41 Books For Your 2023 From My 2022 Reads
So my pandemic-fueled days of reading have passed, and while I still managed to crest over 100 books read last year, I’m nowhere near the 200 I read in 2020 or the 150 I read in 2021. But it’s not about quantity, is it? It’s about the ones that stay with you. From the 120 or so that I read in 2022, here are the 41 I think you should consider, arranged by category.

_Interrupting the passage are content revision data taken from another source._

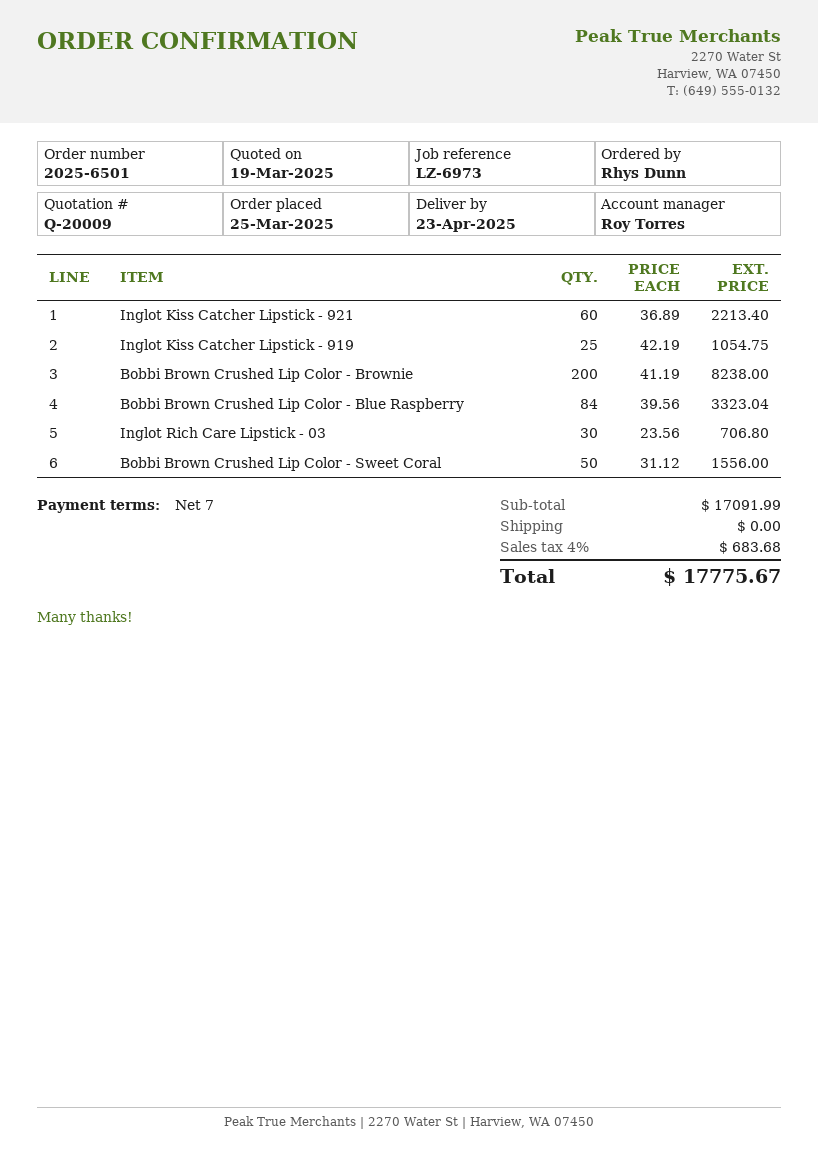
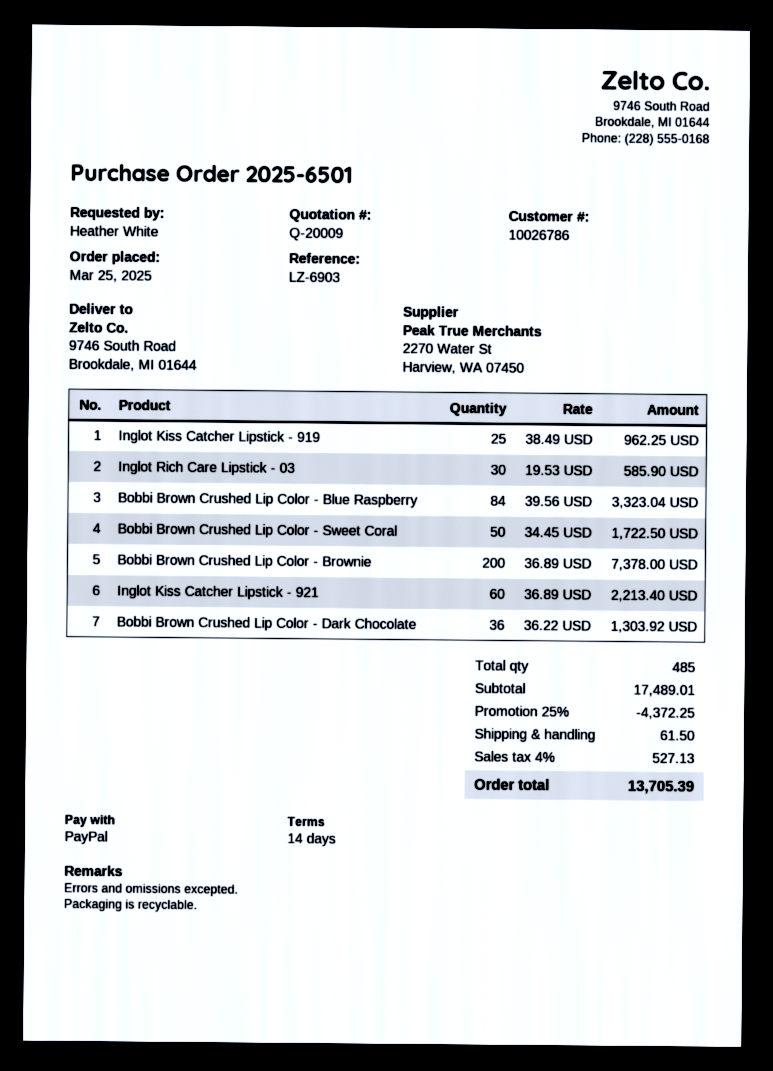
payment terms: 7 days -> 14 days
reference: LZ-6973 -> LZ-6903
ordered by: Rhys Dunn -> Heather White
Inglot Kiss Catcher Lipstick - 919: 25 x 42.19 = 1054.75 -> 25 x 38.49 = 962.25
Bobbi Brown Crushed Lip Color - Brownie: 200 x 41.19 = 8238.00 -> 200 x 36.89 = 7378.00
Inglot Rich Care Lipstick - 03: 30 x 23.56 = 706.80 -> 30 x 19.53 = 585.90
Bobbi Brown Crushed Lip Color - Sweet Coral: 50 x 31.12 = 1556.00 -> 50 x 34.45 = 1722.50
Bobbi Brown Crushed Lip Color - Dark Chocolate: none -> 36 x 36.22 = 1303.92
subtotal: 17091.99 -> 17489.01
discount: none -> 25% = 4372.25
shipping: 0.00 -> 61.50
tax: 4% = 683.68 -> 4% = 527.13
total: 17775.67 -> 13705.39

Investigative Journalism (5)
Dark Alliance: The CIA, the Contras, and the Crack Cocaine Explosion Gary Webb — The book on the CIA helping to deal drugs and its hand in the crack epidemic in the US. It’s a long read, but one more example of how the US government and its agencies are out of control and accountable to no one. Audible Audio. Goodreads review.
Guilty Admissions: The Bribes, Favors, and Phonies behind the College Cheating Scandal Nicole LaPorte — A lot of the backstory behind “Operation Varsity Blues,” the investigation that revealed the pay-for-play world in college admissions from sports recruiting lies to test-taking fraud. This book indirectly asks the question: when will the obsession with attendance at 4-year universities in America end? Bookshop. Goodreads review.
The Secret Life of Groceries: The Dark Miracle of the American Supermarket Benjamin Lorr — I recently read G.K. Chesterton’s The Napoleon…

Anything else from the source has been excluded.